Step 2 is to clean up the table, by merging neighborhoods with the same postal code and replace missing values

In [4]:
table_contents=[]
table=soup.find('table')
for row in table.findAll('td'):
    cell = {}
    if row.span.text=='Not assigned':
        pass
    else:
        cell['PostalCode'] = row.p.text[:3]
        cell['Borough'] = (row.span.text).split('(')[0]
        cell['Neighborhood'] = (((((row.span.text).split('(')[1]).strip(')')).replace(' /',',')).replace(')',' ')).strip(' ')
        table_contents.append(cell)

# print(table_contents)
df=pd.DataFrame(table_contents)
df['Borough']=df['Borough'].replace({'Downtown TorontoStn A PO Boxes25 The Esplanade':'Downtown Toronto',
                                             'East TorontoBusiness reply mail Processing Centre969 Eastern':'East Toronto Business',
                                             'EtobicokeNorthwest':'Etobicoke Northwest',
                                             'East YorkEast Toronto':'East York/East Toronto',
                                             'MississaugaCanada Post Gateway Processing Centre':'Mississauga'})

In [5]:
df.shape

(103, 3)

## Question 2: Add LatLongs to the dataframe

The package pgeocode is used to obtain the latlongs based on the postal code (the other packages were not working for me. The latlongs are added to the original dataframe

In [6]:
pgeocode.Nominatim('ca')
geolocator = pgeocode.Nominatim('ca')
postal_codes = df['PostalCode'].tolist()
latitudes = []
longitudes = []
for i, postal_code in enumerate(postal_codes):
    # initialize your variable to None
    #print(f'--Getting Postal Code: {postal_code}')
    g = geolocator.query_postal_code(postal_code)
    
    if not g.empty:
        #print(f'Postal Code {postal_code} has been retrieved. {len(postal_codes) - (i + 1)} codes left')
        latitudes.append(g.latitude)
        longitudes.append(g.longitude)
        
df['Latitude'] = latitudes
df['Longitude'] = longitudes

In [7]:
df.head()

Unnamed: 0,PostalCode,Borough,Neighborhood,Latitude,Longitude
0,M3A,North York,Parkwoods,43.7545,-79.33
1,M4A,North York,Victoria Village,43.7276,-79.3148
2,M5A,Downtown Toronto,"Regent Park, Harbourfront",43.6555,-79.3626
3,M6A,North York,"Lawrence Manor, Lawrence Heights",43.7223,-79.4504
4,M7A,Queen's Park,Ontario Provincial Government,43.6641,-79.3889


## Question 3: Explore and cluster the neighborhoods

We work with only Boroughs that contain the word Toronto 

In [8]:
df_selected = df.loc[df.Borough.str.contains('Toronto')]
df_selected.reset_index(drop=True, inplace = True)

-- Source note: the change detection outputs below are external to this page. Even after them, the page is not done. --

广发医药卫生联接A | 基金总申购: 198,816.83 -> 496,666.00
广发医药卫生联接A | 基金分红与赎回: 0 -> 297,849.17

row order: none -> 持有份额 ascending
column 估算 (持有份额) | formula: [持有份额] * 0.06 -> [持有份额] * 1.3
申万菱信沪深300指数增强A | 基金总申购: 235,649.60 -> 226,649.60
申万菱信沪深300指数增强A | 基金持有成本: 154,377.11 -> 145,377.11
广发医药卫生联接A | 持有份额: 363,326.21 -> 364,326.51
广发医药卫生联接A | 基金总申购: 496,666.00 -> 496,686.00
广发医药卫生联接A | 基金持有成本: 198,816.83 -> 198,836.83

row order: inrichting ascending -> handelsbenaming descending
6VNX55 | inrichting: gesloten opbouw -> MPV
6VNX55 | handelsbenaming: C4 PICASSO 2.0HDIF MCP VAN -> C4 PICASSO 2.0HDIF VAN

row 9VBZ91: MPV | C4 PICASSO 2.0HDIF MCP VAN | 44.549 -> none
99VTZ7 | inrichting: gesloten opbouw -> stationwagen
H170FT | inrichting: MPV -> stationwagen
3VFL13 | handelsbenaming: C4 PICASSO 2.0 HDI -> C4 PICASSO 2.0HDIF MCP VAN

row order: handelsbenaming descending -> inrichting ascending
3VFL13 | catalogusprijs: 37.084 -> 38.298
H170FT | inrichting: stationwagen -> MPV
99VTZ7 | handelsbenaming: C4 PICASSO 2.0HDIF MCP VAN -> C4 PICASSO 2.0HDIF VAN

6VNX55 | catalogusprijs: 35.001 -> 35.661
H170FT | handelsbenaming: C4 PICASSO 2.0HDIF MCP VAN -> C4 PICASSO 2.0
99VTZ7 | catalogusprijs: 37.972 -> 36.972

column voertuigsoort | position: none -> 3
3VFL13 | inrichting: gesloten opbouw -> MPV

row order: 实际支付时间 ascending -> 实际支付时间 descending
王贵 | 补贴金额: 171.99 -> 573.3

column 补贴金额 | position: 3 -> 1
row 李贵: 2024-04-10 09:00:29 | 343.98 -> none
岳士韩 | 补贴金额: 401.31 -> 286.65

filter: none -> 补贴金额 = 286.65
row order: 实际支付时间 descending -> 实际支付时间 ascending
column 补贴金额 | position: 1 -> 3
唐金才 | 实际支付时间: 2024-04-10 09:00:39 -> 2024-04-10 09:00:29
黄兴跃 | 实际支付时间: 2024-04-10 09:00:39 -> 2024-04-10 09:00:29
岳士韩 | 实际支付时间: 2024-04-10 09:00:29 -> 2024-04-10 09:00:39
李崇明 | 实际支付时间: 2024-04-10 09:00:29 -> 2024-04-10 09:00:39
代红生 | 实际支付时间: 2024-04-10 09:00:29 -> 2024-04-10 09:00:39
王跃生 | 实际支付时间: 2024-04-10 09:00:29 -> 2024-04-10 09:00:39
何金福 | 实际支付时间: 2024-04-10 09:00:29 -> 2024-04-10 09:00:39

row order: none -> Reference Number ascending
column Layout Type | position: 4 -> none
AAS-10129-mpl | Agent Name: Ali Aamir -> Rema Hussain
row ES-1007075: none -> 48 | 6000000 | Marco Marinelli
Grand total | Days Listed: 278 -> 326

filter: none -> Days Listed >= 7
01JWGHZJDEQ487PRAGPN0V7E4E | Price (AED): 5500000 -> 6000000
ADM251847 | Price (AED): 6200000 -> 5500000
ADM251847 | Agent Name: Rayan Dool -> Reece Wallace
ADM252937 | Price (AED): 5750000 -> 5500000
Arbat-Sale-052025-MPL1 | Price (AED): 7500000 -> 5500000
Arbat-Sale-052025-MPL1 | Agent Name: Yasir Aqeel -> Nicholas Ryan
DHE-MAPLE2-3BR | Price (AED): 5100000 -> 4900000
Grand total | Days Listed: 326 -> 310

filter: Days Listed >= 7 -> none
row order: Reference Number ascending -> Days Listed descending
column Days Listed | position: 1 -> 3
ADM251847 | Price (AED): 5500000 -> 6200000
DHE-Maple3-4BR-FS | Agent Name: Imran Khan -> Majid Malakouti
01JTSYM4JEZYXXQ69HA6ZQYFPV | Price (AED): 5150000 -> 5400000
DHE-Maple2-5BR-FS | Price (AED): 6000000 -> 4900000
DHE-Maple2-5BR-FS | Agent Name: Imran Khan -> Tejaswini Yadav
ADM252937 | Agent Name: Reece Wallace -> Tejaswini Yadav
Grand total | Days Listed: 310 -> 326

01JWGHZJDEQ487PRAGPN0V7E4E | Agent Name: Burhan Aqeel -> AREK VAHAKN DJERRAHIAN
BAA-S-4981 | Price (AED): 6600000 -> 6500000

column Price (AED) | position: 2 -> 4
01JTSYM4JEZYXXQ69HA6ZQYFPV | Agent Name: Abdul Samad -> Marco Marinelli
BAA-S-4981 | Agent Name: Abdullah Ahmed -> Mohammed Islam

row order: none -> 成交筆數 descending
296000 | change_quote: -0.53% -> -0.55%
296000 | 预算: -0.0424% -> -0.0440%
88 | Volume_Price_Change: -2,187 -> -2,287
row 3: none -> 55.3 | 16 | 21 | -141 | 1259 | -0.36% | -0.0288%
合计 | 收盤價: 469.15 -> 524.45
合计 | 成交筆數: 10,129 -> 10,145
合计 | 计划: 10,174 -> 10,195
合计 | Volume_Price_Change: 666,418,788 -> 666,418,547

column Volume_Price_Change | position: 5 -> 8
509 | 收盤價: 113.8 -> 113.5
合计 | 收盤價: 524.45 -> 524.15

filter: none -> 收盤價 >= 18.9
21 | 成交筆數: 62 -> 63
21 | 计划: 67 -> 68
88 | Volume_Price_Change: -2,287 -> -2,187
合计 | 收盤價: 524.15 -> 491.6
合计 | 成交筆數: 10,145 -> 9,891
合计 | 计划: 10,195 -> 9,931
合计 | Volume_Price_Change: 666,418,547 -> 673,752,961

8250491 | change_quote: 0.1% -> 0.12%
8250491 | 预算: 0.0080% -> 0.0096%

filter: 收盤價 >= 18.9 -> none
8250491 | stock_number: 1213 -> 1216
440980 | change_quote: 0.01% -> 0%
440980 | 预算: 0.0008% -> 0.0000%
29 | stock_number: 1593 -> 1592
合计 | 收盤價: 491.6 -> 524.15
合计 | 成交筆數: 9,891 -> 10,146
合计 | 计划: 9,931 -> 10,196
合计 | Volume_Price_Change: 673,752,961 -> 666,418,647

# Let's give labels to the borough names

df_selected['Borough'] = df_selected['Borough'].astype('category')
df_selected['Label'] = df_selected['Borough'].cat.codes

borough_names = df_selected[['Borough', 'Label']].drop_duplicates()

A value is trying to be set on a copy of a slice from a DataFrame.
Try using .loc[row_indexer,col_indexer] = value instead

See the caveats in the documentation: http://pandas.pydata.org/pandas-docs/stable/user_guide/indexing.html#returning-a-view-versus-a-copy
  
A value is trying to be set on a copy of a slice from a DataFrame.
Try using .loc[row_indexer,col_indexer] = value instead

See the caveats in the documentation: http://pandas.pydata.org/pandas-docs/stable/user_guide/indexing.html#returning-a-view-versus-a-copy
  if __name__ == '__main__':


In [9]:
df_selected['Borough'].value_counts()

Downtown Toronto          18
Central Toronto            9
West Toronto               6
East Toronto               4
East York/East Toronto     1
East Toronto Business      1
Name: Borough, dtype: int64

In [10]:
color_list = [
    'red',
    'blue',
    'gray',
    'orange',
    'beige',
    'green',
    'purple',
    'cadetblue',
    'black',
    'pink'
]

In [11]:
#for set the cluster number as label number
kclusters=len(df_selected.Label.unique())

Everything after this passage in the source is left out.